#### Instructions to follow:
A single number is the answer: the count of lines in these records with "InstanceId" in them.

++++++++

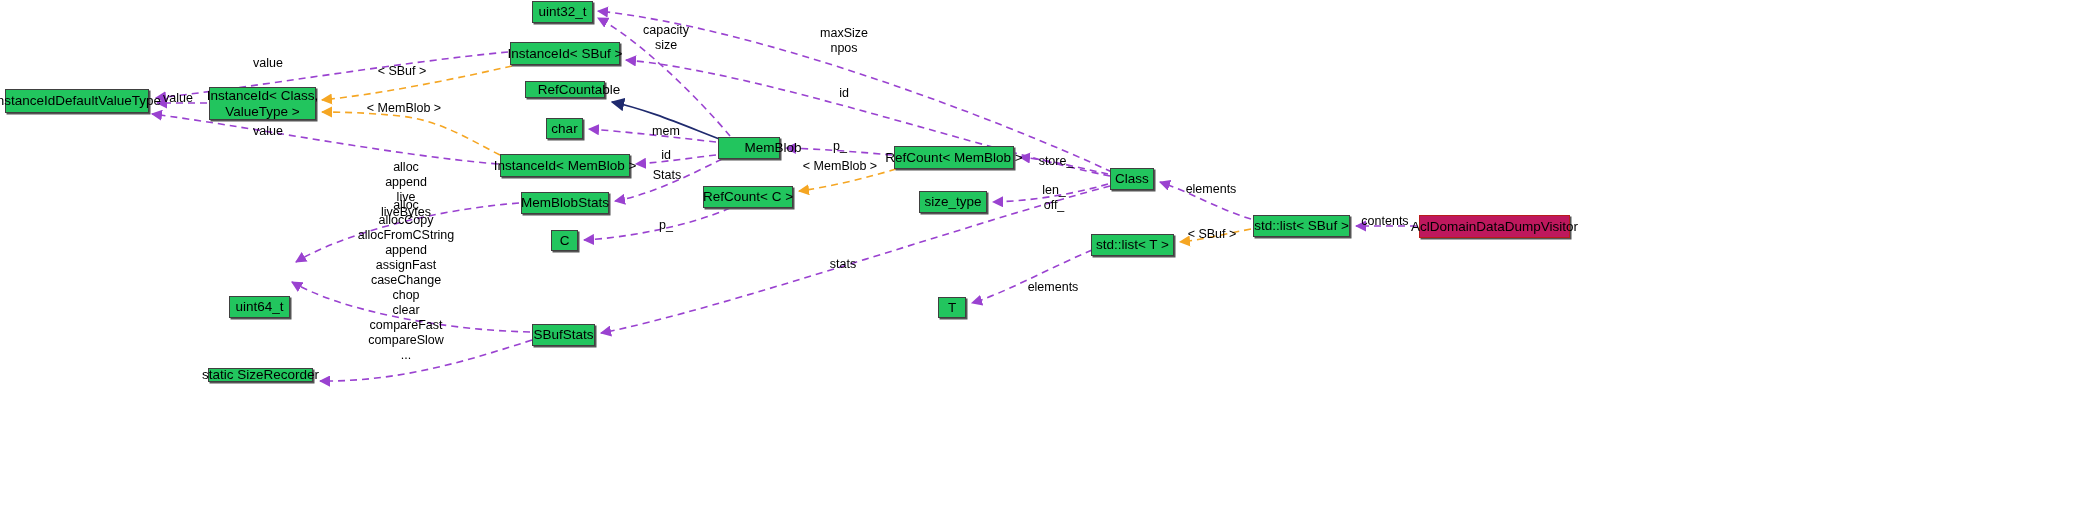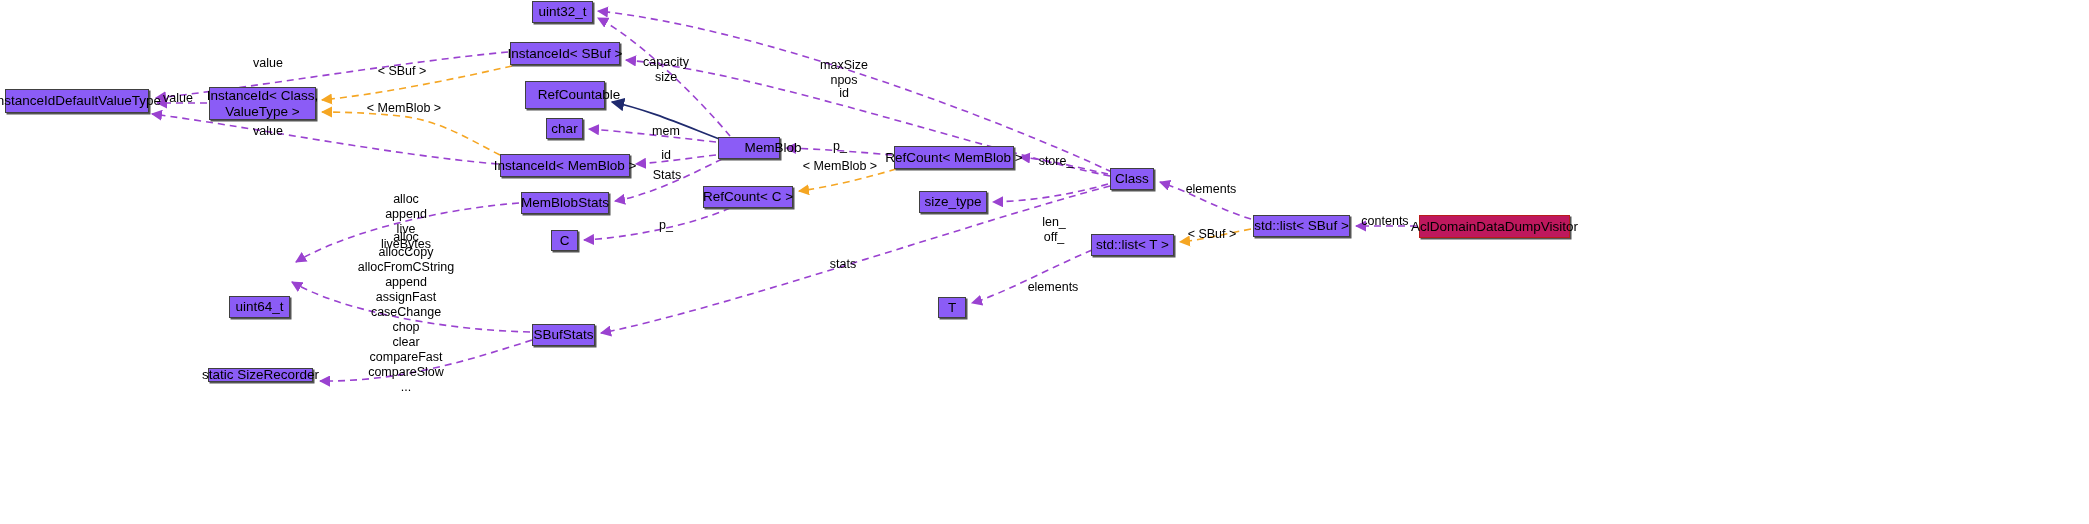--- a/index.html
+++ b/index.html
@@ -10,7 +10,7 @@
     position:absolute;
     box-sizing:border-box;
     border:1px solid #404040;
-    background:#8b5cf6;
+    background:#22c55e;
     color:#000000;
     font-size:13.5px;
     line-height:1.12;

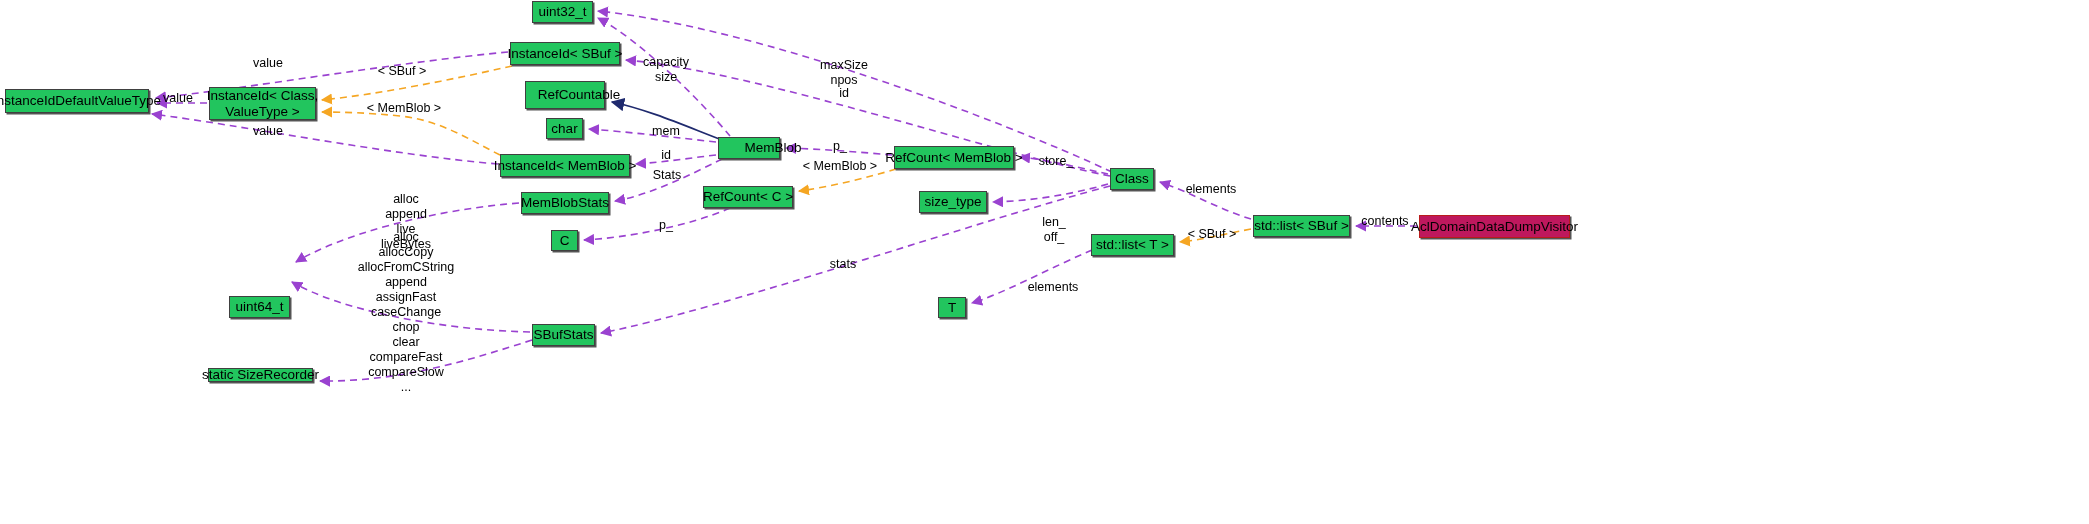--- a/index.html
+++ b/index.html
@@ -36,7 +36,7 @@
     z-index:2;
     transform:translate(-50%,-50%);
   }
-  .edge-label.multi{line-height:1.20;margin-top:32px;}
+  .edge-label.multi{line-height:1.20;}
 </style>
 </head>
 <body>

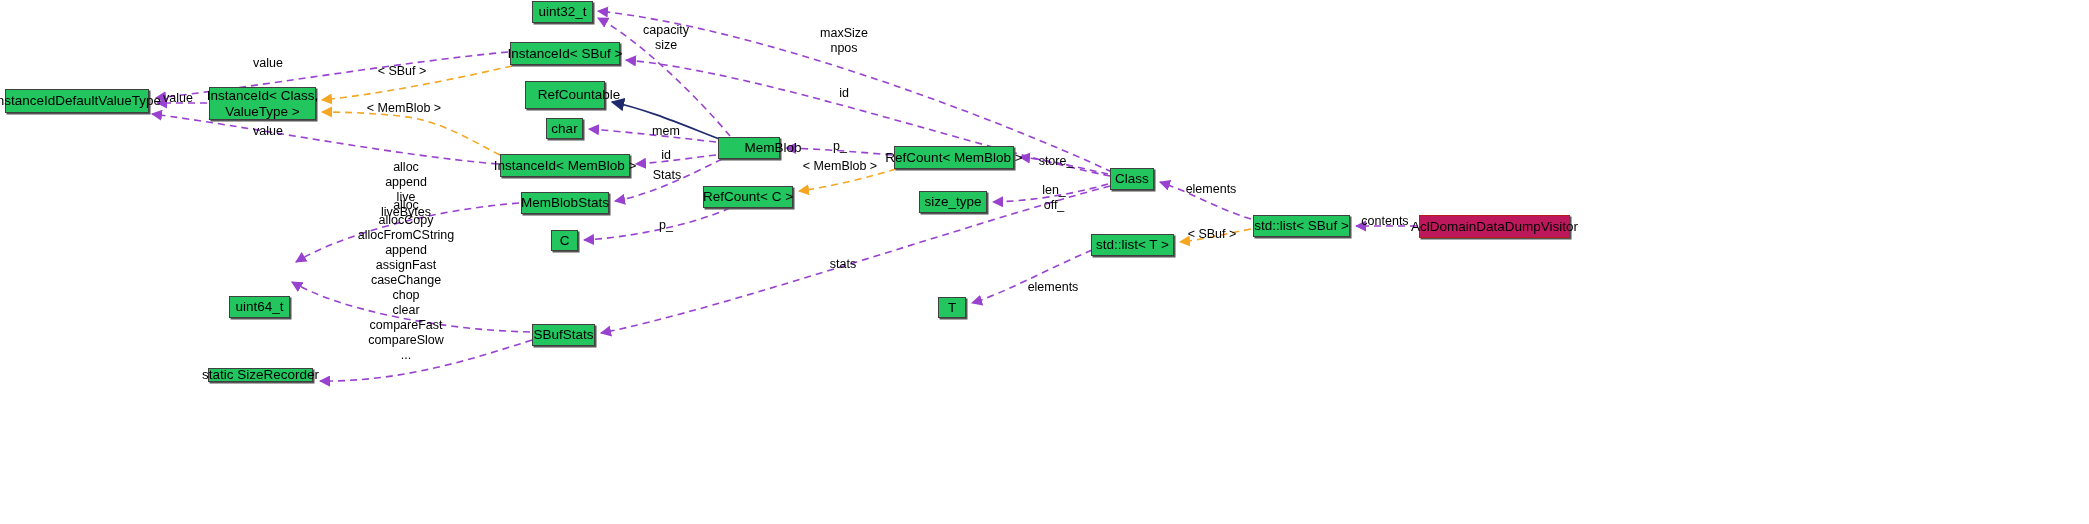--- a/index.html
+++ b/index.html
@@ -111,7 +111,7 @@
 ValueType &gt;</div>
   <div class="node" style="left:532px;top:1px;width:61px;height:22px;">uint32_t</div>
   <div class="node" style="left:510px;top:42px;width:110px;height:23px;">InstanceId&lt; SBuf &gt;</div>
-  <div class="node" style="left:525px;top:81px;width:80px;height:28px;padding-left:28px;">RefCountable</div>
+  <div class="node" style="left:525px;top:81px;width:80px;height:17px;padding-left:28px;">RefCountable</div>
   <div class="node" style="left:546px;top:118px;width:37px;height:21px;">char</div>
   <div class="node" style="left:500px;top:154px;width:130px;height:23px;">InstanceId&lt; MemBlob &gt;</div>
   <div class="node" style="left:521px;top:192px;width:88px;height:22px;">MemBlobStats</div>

++++++++

#### Exercise output:
2